After adjusting for significant factors, binomial logistic regression analysis showed that in a prediction model, summer surgeries (odds ratio [OR], 2.13; 95% confidence interval [CI], 1.18 to 3.85), postoperative transfusion (OR, 2.46; 95% CI, 1.43 to 4.26), postoperative SCU stay (OR, 4.68; 95% CI, 1.99 to 11.0) and a preoperative comorbidity of chronic kidney disease (OR, 3.27; 95% CI, 1.15 to 9.28) were associated with a higher odds of developing inpatient complications. Of note, patients who underwent surgery during May–August were twice more likely to suffer postoperative complications than those who did early during the year or in the winter months.
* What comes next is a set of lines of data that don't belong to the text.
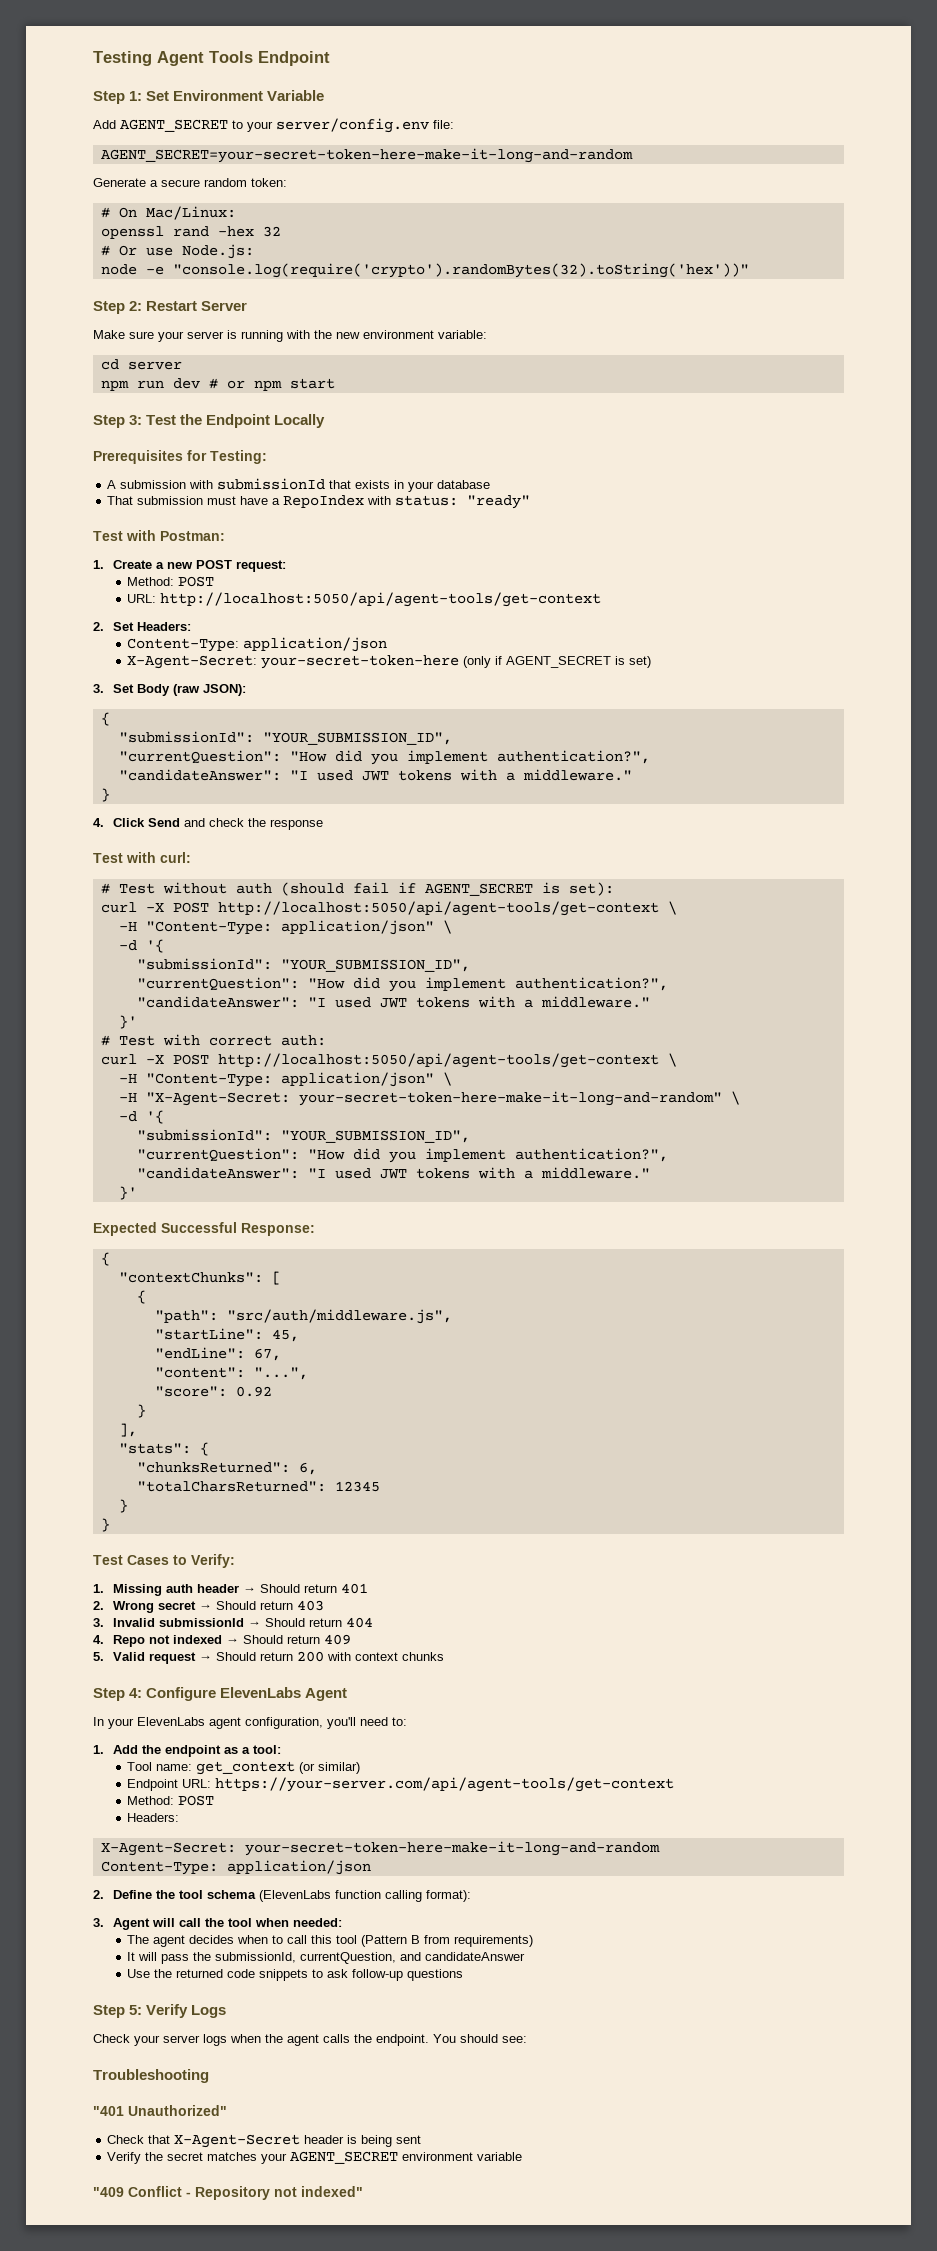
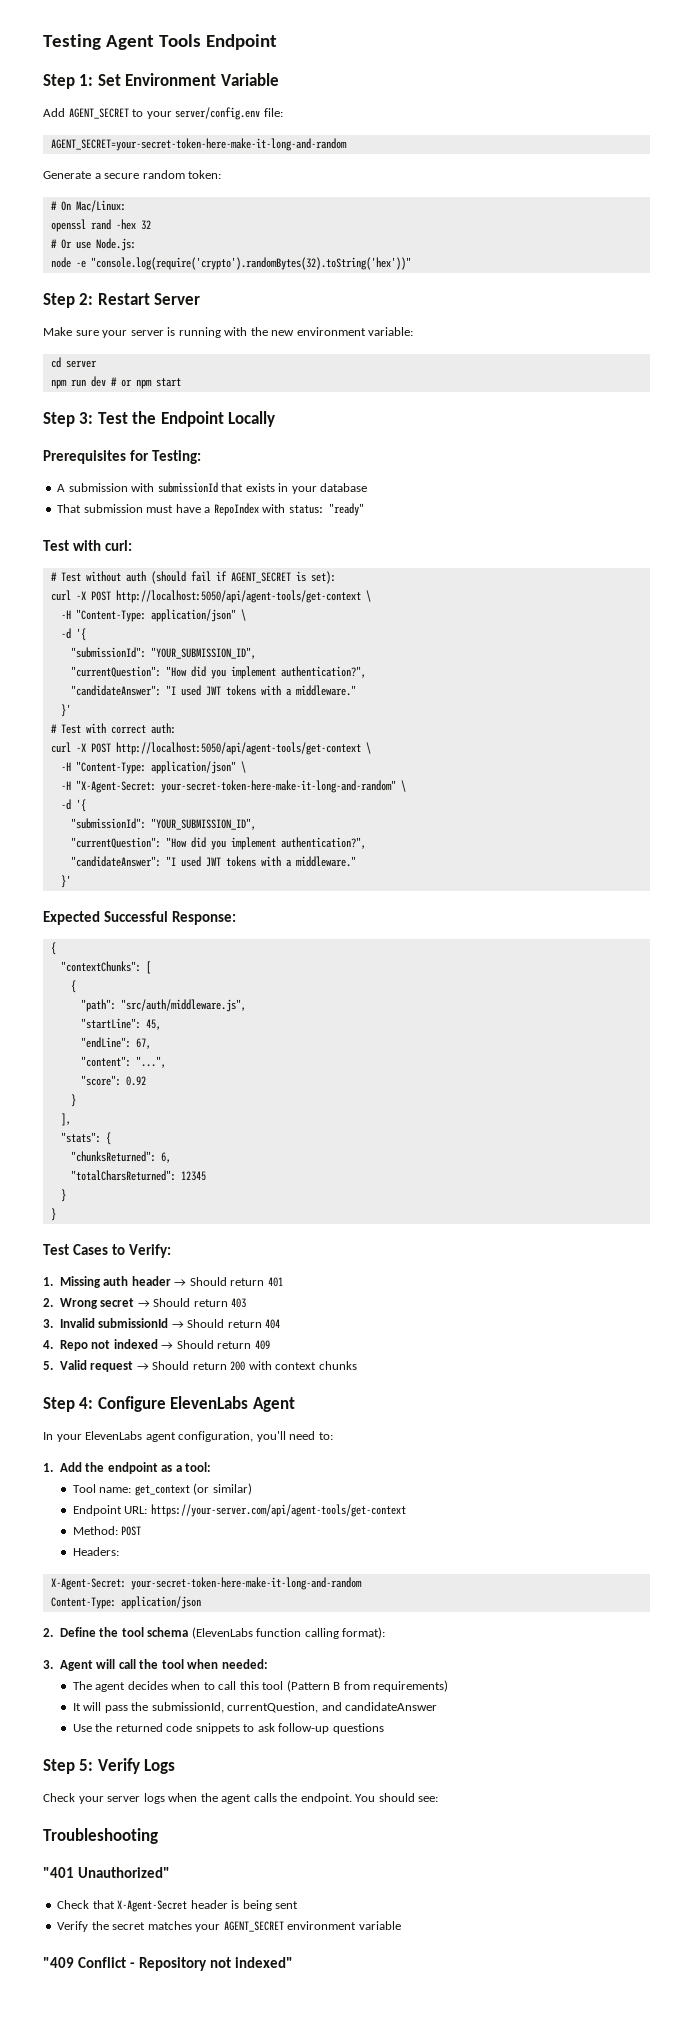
- Test with Postman:
- 1. Create a new POST request:
- Method: POST
- URL: http://localhost:5050/api/agent-tools/get-context
- 2. Set Headers:
- Content-Type: application/json
- X-Agent-Secret: your-secret-token-here (only if AGENT_SECRET is set)
- 3. Set Body (raw JSON):
- {
- "submissionId": "YOUR_SUBMISSION_ID",
- "currentQuestion": "How did you implement authentication?",
- "candidateAnswer": "I used JWT tokens with a middleware."
- }
- 4. Click Send and check the response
Patients who stayed in the postoperative SCU were five times more likely to experience postoperative complications than those who did not. Similarly, those who had chronic kidney disease were three times more likely to experience postoperative complications than those who did not.

Discussion

This study found that surgeries done during the peak summer months (May–August) in Pakistan were associated with a significantly higher risk of overall postoperative complications when compared to those performed early in the year or in the later winter months. However, the risk for SSIs and prolonged length of stay was not increased during the summer months (May–August).

There have been few researches regarding seasonal influences in surgical patients, and there are even fewer researches geared toward evaluating the influence specifically in the orthopedic population. Because the summer months in our western counterparts coincide with the ‘July effect’, it is difficult to find studies investigating whether the postoperative complications are occurring due to seasonality alone1217). Of point to note here is that this increase in postoperative complications is not the ‘July effect’ seen in many hospitals in the west. In the west, during the months of July there is an influx of new group of residents, fellows, nurses and physician assistants. Many studies done previously have shown that an influx of inexperienced staff have resulted in an increased morbidity and mortality during these months. However in our part of the world where medical schools usually finish their academic year in the last quarter of the year, new residents and interns usually join the hospitals starting January 1st of every year. Hence, while interpreting these results, it is advisable not to consider this effect the same as the ‘July effect’.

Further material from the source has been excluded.